Abre los ojos / Natalia S. Samburgo. - 1a ed . - Ciudad Autónoma de Buenos Aires : Autores de Argentina, 2020.

Libro digital, EPUB

Archivo Digital: online

ISBN 978-987-87-0895-9

1. Narrativa Argentina. 2. Novelas. I. Título.

CDD A863

Editorial Autores de Argentina

www.autoresdeargentina.com

Mail: info@autoresdeargentina.com

Diseño de portada: María de los Ángeles Celi

Texto de sinopsis: Morena Barrasa

natysamburgo@gmail.com

Queda hecho el depósito que establece la LEY 11.723

Impreso en Argentina – Printed in Argentina

Para ellas,

los ángeles caídos de los noventa,

que quedarán para siempre sin justicia.

Prólogo

San Rafael, Mendoza, Argentina. Diciembre de 1996.

Dejó a sus amigas en la fiesta. Ella ya no quería estar allí. Pidió su campera de jean a la señora que atendía el guardarropa, entregando el papel arrugado con el número que identifica la percha en donde estaba colgada.

Salió a la oscura noche. Eran pasadas las 4:00. Una brisa cálida le acarició la piel y decidió no ponerse el abrigo. La camisa verde agua con flores rojas y amarillas era suficiente para el recorrido hasta su casa. La pollera de gasa blanca terminaba el conjunto, además de la carterita que llevaba en bandolera donde guardaba las llaves y los pañuelos.

Dejó atrás la música estruendosa y el olor a alcohol de sus amigas. Camila ya estaba pasada de tragos y se había quedado transando con un pelilargo que parecía comérsela. Denise, en cambio, bailaba solitaria en medio de la pista, esperando que le hiciera efecto la pastilla de éxtasis que le había entregado el dealer del lugar. El boliche se alquilaba para fiestas de egresados. Esta vez eran cinco colegios los que festejaban, que sumados a los que frecuentaban el boliche, habían superado la capacidad permitida. El humo de cigarrillos y otras sustancias dibujaban una nube que envolvía a los invitados y los dejaba sumidos en la penumbra, solo alterada por las luces de colores intermitentes de la bola giratoria.
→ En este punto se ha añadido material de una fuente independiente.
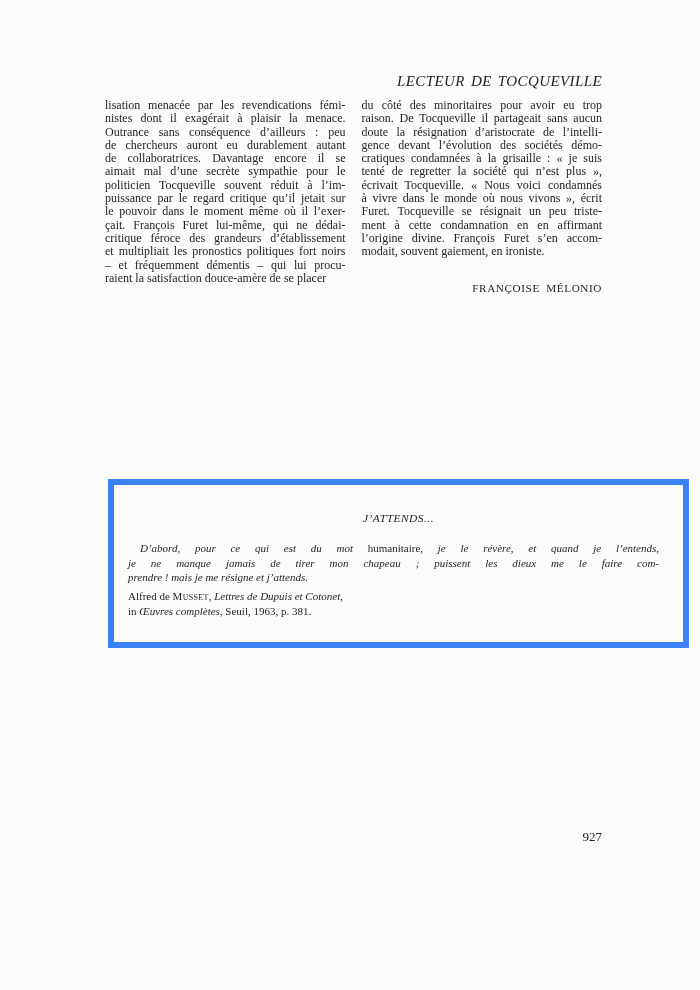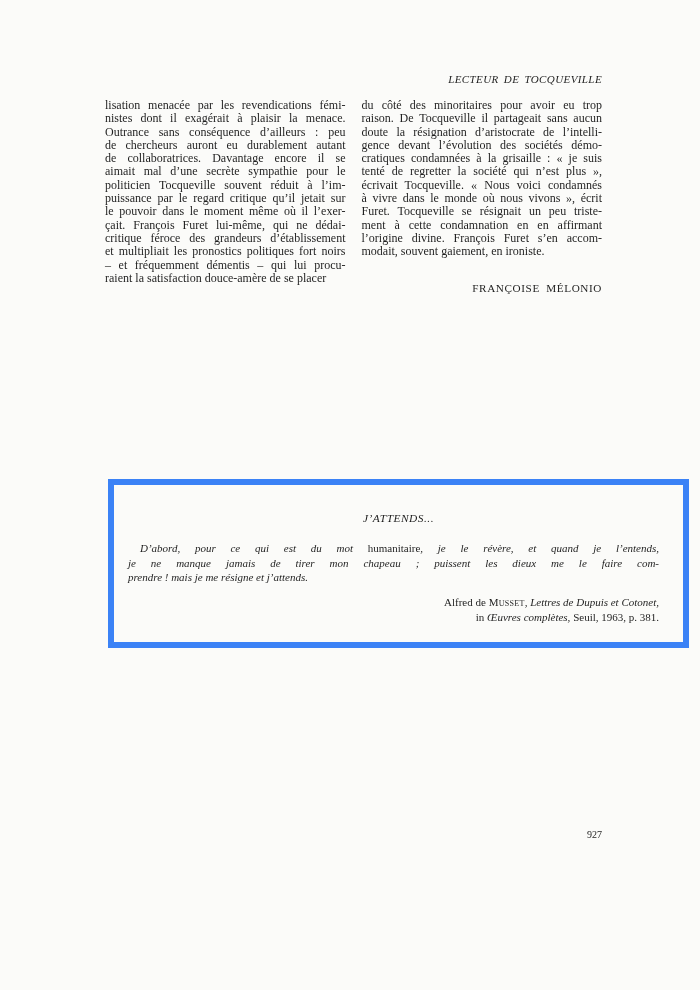"LECTEUR DE TOCQUEVILLE" .running-head { font-size: 11px -> 15px }
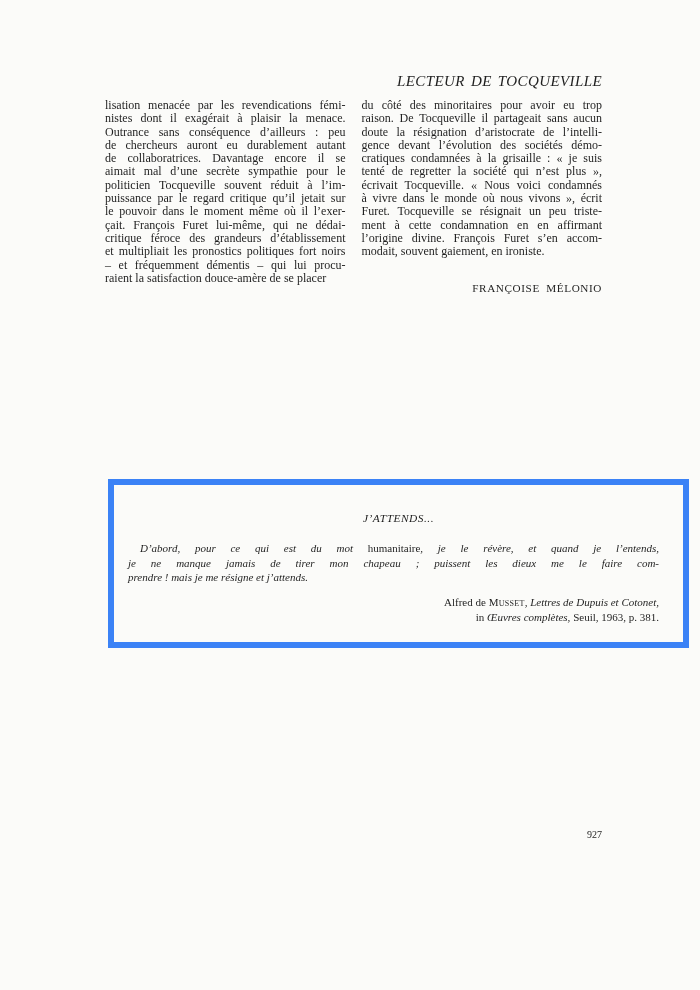"Alfred de Musset, Lettres de" .attribution { margin: 10px 24px 0 14px -> 4px 24px 0 14px; text-align: right -> left }
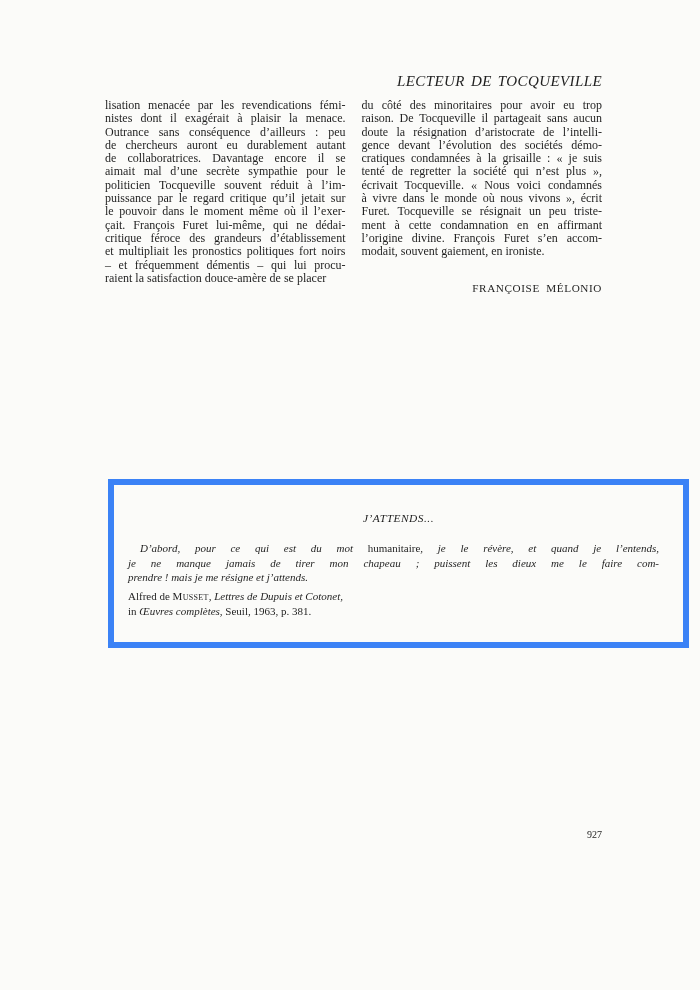"927" .page-number { font-size: 10px -> 13px }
Mientras caminaba, se olió el cabello y frunció la nariz en una mueca de disgusto por el olor que se le había impregnado. Imaginó el baño que iba a darse antes de acostarse. No toleraba que la suavidad de la funda de la almohada quedara salpicada por un olor tan nauseabundo, como el del cigarrillo.

En las afueras del boliche, se distinguían muchos grupos de adolescentes que bebían y reían en charlas amenas. En la otra esquina, una barra de chicos se enfrentaba en una contienda, donde se visualizaba a dos de ellos lanzar trompadas al aire. No se preocupó, ella iba en otra dirección.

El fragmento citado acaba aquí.